Exercise aim: Repeat each record below exactly, omitting whatever pictures appear in it.

*** Opening of Task material ***

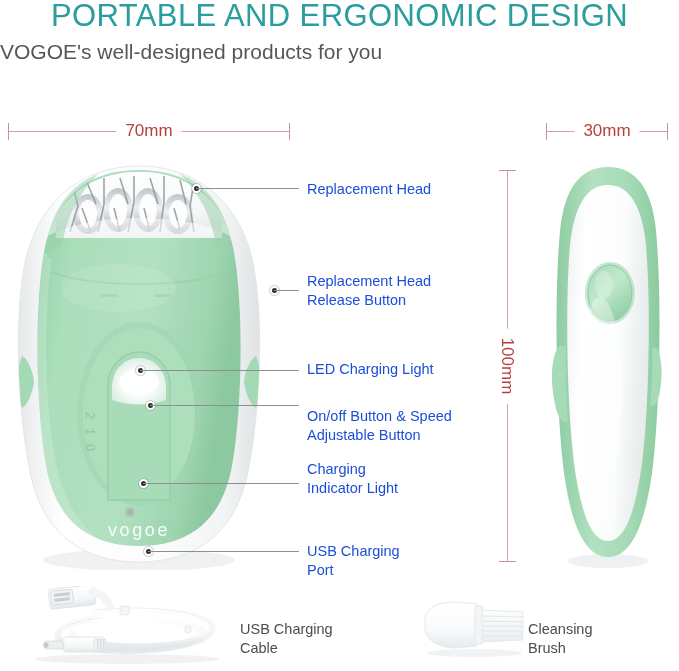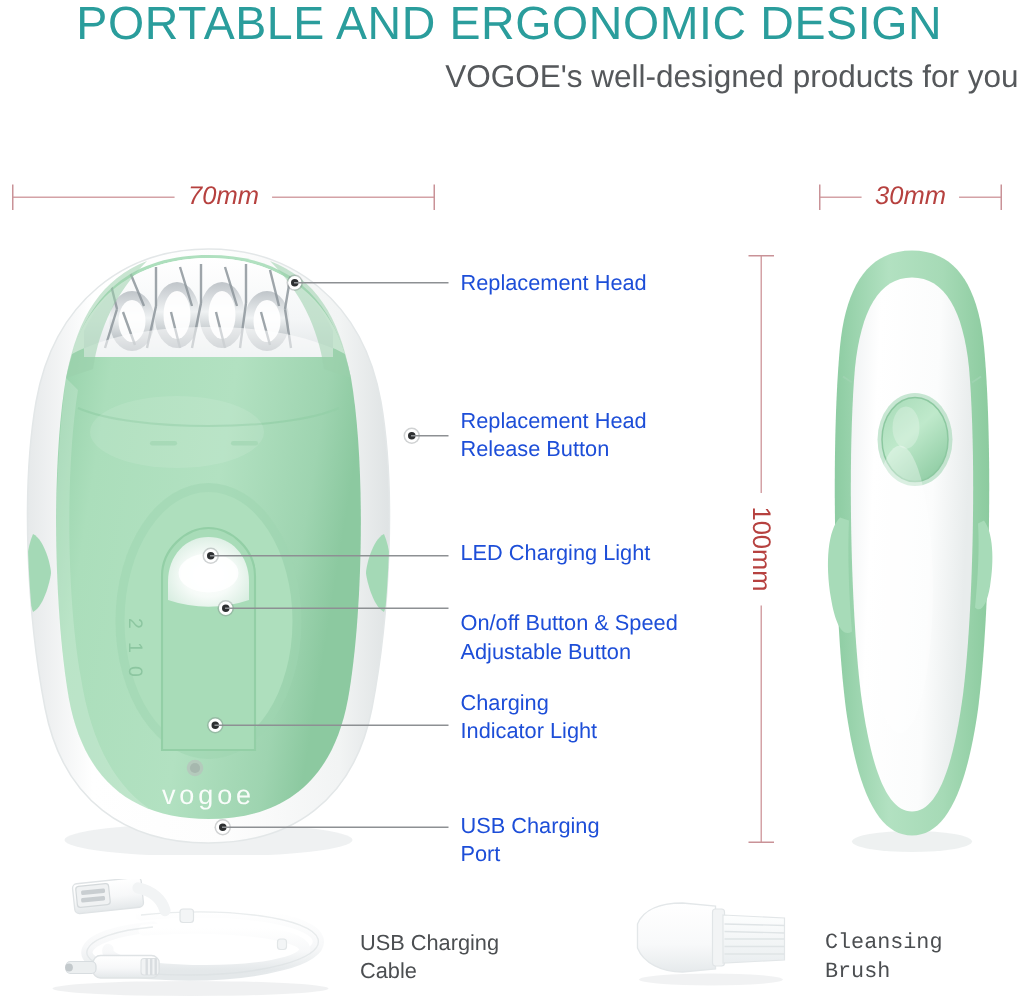--- a/index.html
+++ b/index.html
@@ -35,7 +35,7 @@
     position: absolute;
     left: 0; top: 40px;
     width: 679px;
-    text-align: right;
+    text-align: left;
     font-size: 21px;
     color: #55585b;
     font-weight: 400;

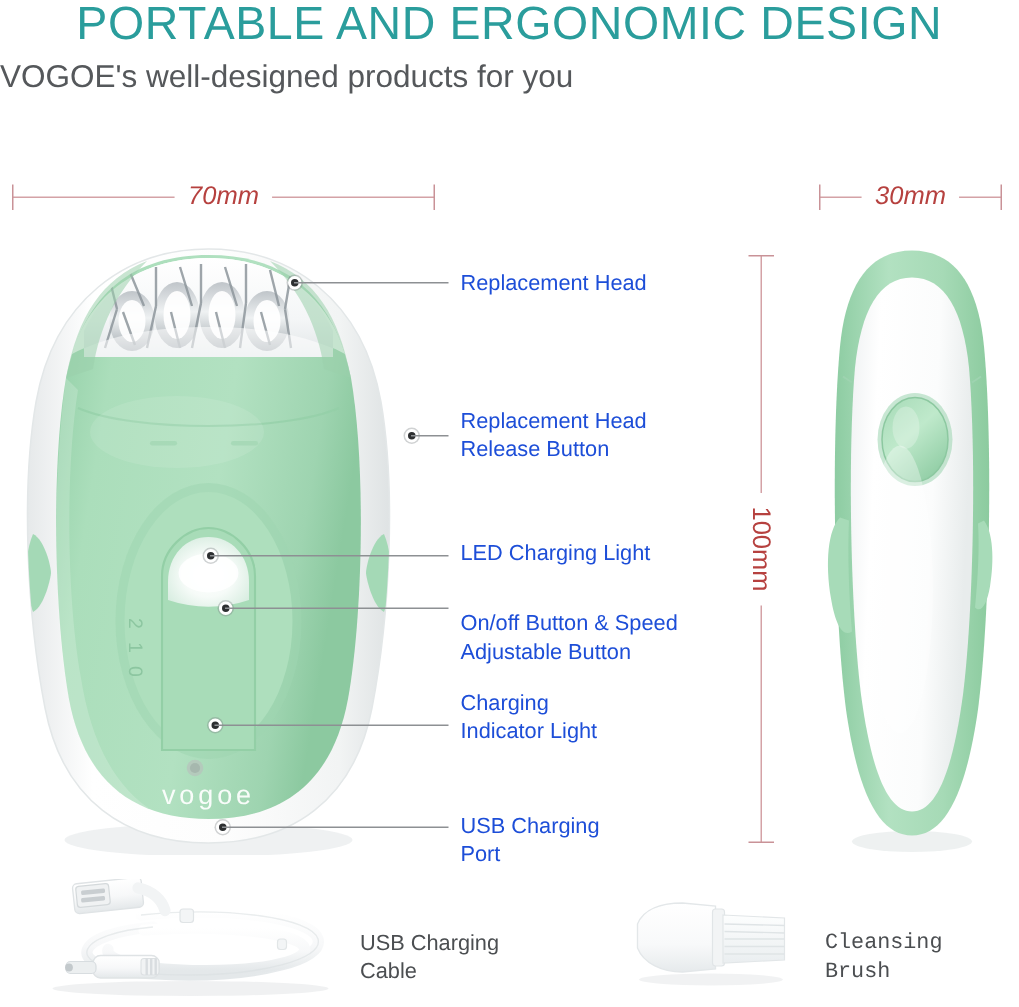--- a/index.html
+++ b/index.html
@@ -62,7 +62,6 @@
     color: #b6413f;
     white-space: nowrap;
     line-height: 22px;
-    font-style: italic;
   }
 
   .dim-v { position: absolute; width: 18px; }

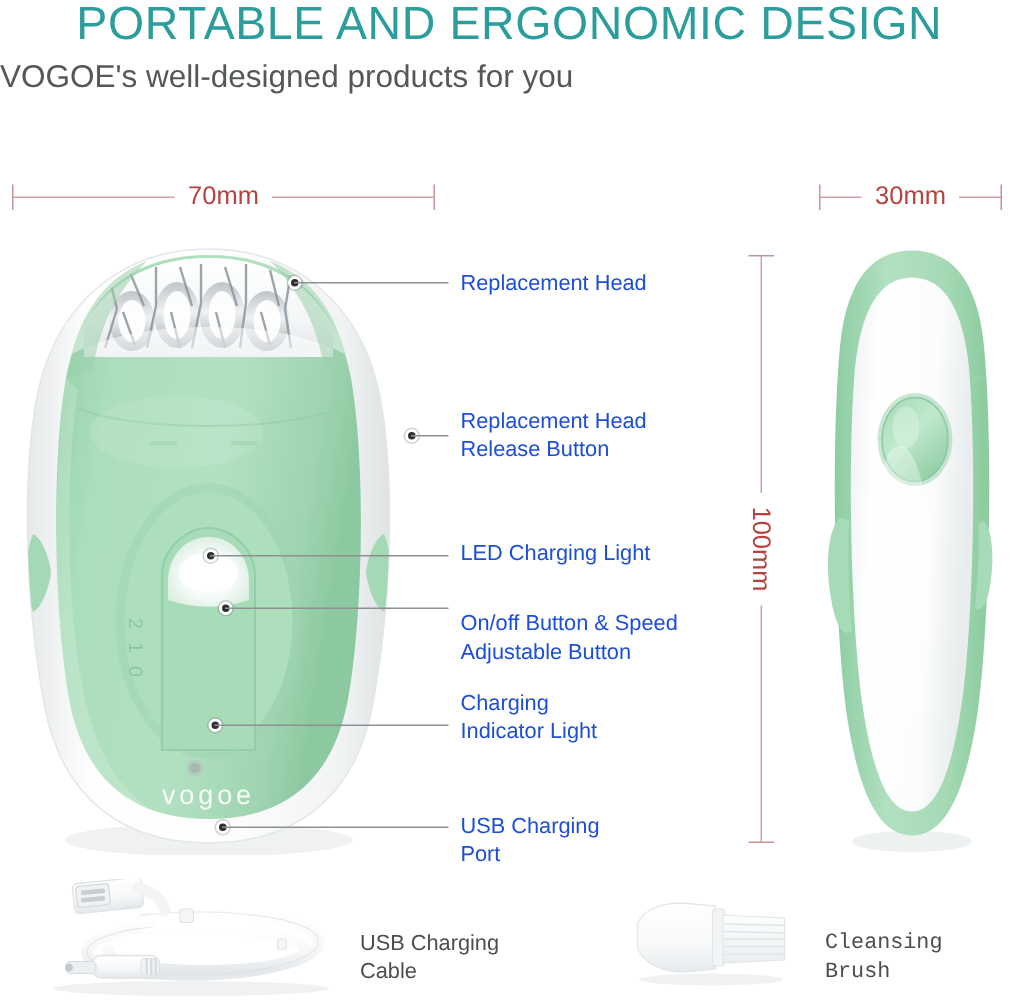--- a/index.html
+++ b/index.html
@@ -441,7 +441,7 @@
     </g>
   </svg>
 
-  <div class="acc-label" style="left:550px; top:620px;font-family:Liberation Mono, monospace;">Cleansing
+  <div class="acc-label" style="left:528px; top:620px;">Cleansing
 Brush</div>
 
 </div>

*** Close of Task material ***

Exercise solution:
--- a/index.html
+++ b/index.html
@@ -35,7 +35,7 @@
     position: absolute;
     left: 0; top: 40px;
     width: 679px;
-    text-align: right;
+    text-align: left;
     font-size: 21px;
     color: #55585b;
     font-weight: 400;

--- a/index.html
+++ b/index.html
@@ -62,7 +62,6 @@
     color: #b6413f;
     white-space: nowrap;
     line-height: 22px;
-    font-style: italic;
   }
 
   .dim-v { position: absolute; width: 18px; }

--- a/index.html
+++ b/index.html
@@ -441,7 +441,7 @@
     </g>
   </svg>
 
-  <div class="acc-label" style="left:550px; top:620px;font-family:Liberation Mono, monospace;">Cleansing
+  <div class="acc-label" style="left:528px; top:620px;">Cleansing
 Brush</div>
 
 </div>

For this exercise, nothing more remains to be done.